If money is tight this summer, but you still want to go on some nice family trips, maybe it’s time to rediscover an American classic: Road Trips.

Imagine the endless possibilities offered by all these roads that stretch in all directions from home; scenic rides so beautiful that they rekindle your love of the country; cute little towns and strange side attractions on the road; missed exit ramps; spilled drinks on the fabric seats; moody young people just wanting to get home to their computers.

Is it possible to take the whole family on a car ride without tears or outbursts of rage?

After hundreds of road trips through this great country, I would like to give you some tips on how to increase fun and reduce stress during family trips.

Tips for better road trips

Make it short and sweet. Make a list of destinations within 100 miles of home where your family has never been. Let the kids work to downgrade it to their favorites and plan to do one or two every weekend. If you run out of ideas, get some brochures from the local tourist information centre. Maybe you’ll discover that there’s a river that offers tubing adventures only a few towns away. Or a pioneer fortress that lets visitors participate in the activities of the “old days”. Perhaps a scenic drive through a state park that you’ve wanted to show children for years. Family trips near home can be fresh and fun when you experience them with your favorite people. The advantage of these short trips is that you won’t be stuck in your car long enough to fight.

Leave the mobile media at home. Yes, it will trigger World War III, but if the kids drive you crazy with their video games and obsessive texts at home, imagine how annoying it will be in the back seat of the car. And if you haven’t been watching your kids lately, just read the headlines:

“Technical use by children, parents who are losing ground”.

“More teenagers obsessed with texts”.

“Children spend 8 hours a day on TV, Internet, texts.

Yes, cold turkey causes withdrawal symptoms (sulking, whining, unconscious thumb twitching).
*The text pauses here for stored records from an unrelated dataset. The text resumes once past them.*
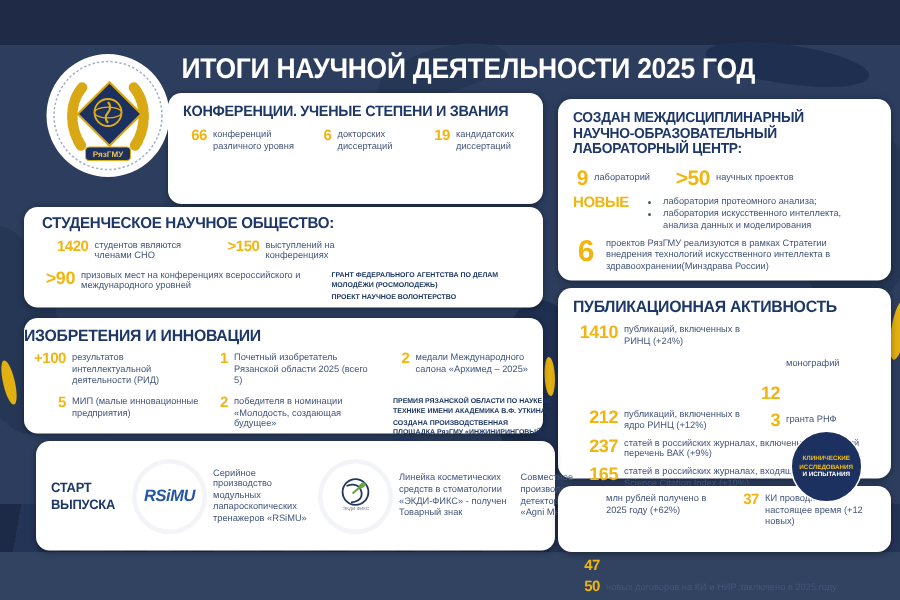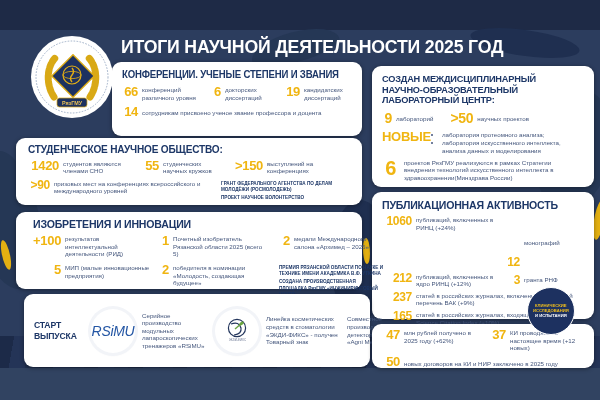"66" .n13 { font-size: 13px -> 10px }
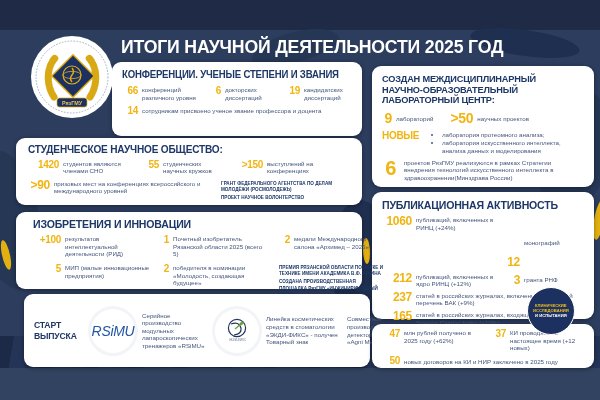"14" div.stat { html: <div> <span>14</span> <span>сотрудникам присвоено ученое звание профессора и доцента</span> </div> -> none }
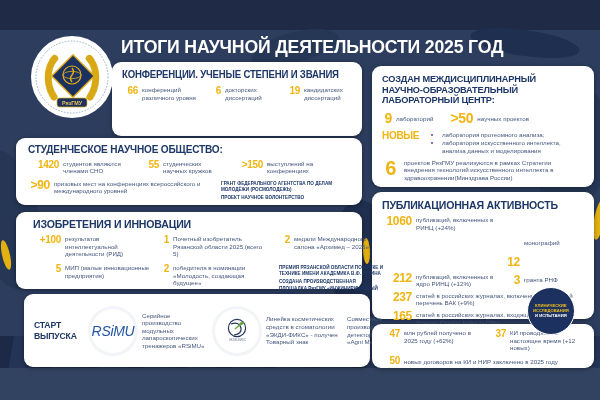"55" div.stat { html: <div> <span>55</span> <span>студенческих научных кружков</span> </div> -> none }
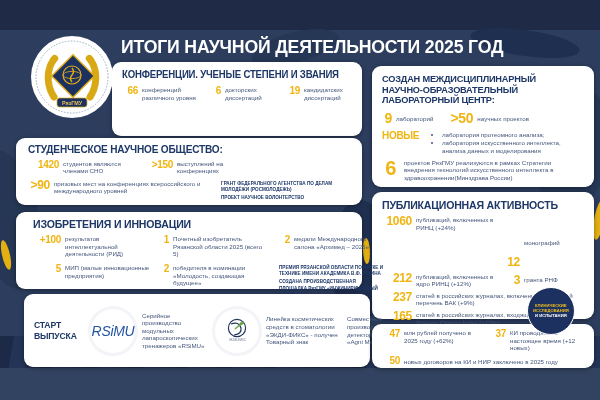"ИЗОБРЕТЕНИЯ И ИННОВАЦИИ" div.card { padding: 6px 17px -> 6px 0 }
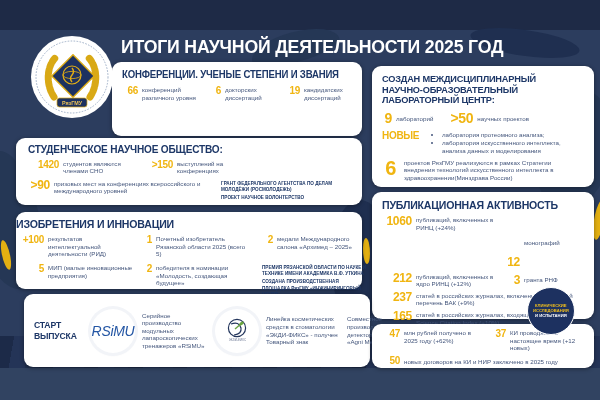"1060" span.num { text: 1060 -> 1410 }
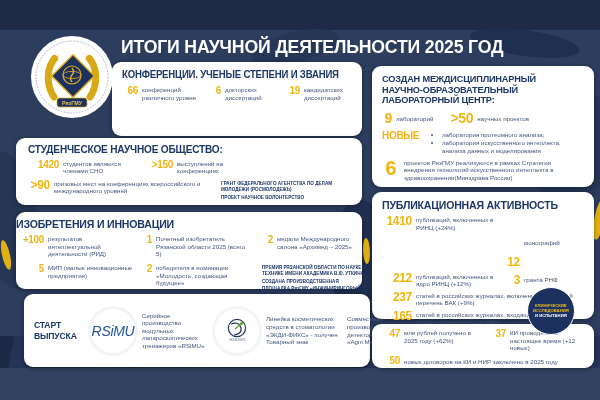"RSiMU" span { font-size: 14px -> 11px; font-weight: 400 -> 700 }
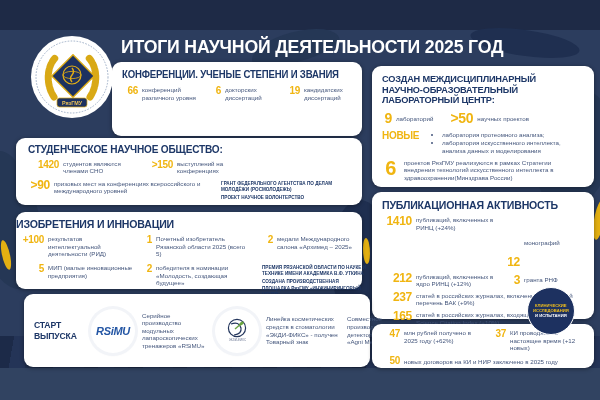"47" span.num { margin-top: none -> 44px }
But as compensation…..

Imagine them facing a low-tech challenge. Get a small digital dictation machine and turn the kids into reporters. Invite them to ask things about their parents and each other that your family never talked about. Assign them a “story” that tells about each person during the ride. Spin some old family yarns that your parents told you. You will all learn something about each other and have a great souvenir to share with grandparents and friends at home.

Spark their creativity. Hold a photo contest on family outings. Create enough categories so everyone can be a winner. Categories like: Most difficult roadside attraction. Best morning bed head. Ugliest bug splat on the windshield. If your kids need to be rivals, the friendly rivalry of the competition can help keep the peace.

Eat outdoors. Ah, the persistent smell of roasted onions…. it just seems to cling to the car upholstery, doesn’t it? So why not drive past these passages and have picnics on the way? Pack a cooler and fill it up at a local grocery store with enough accessories for a simple but tasty lunch. Even if you have to resort to fast food, take it to a nice place, distribute a blanket and pretend to be the smiling all-American family in one of those postcards from the 1950s. Sure it’s silly. But it’s fun. Your gang will also eat better and experience a picturesque old tradition: family meals together. And this can be one of the best memories you can take home from your family outings on the open road.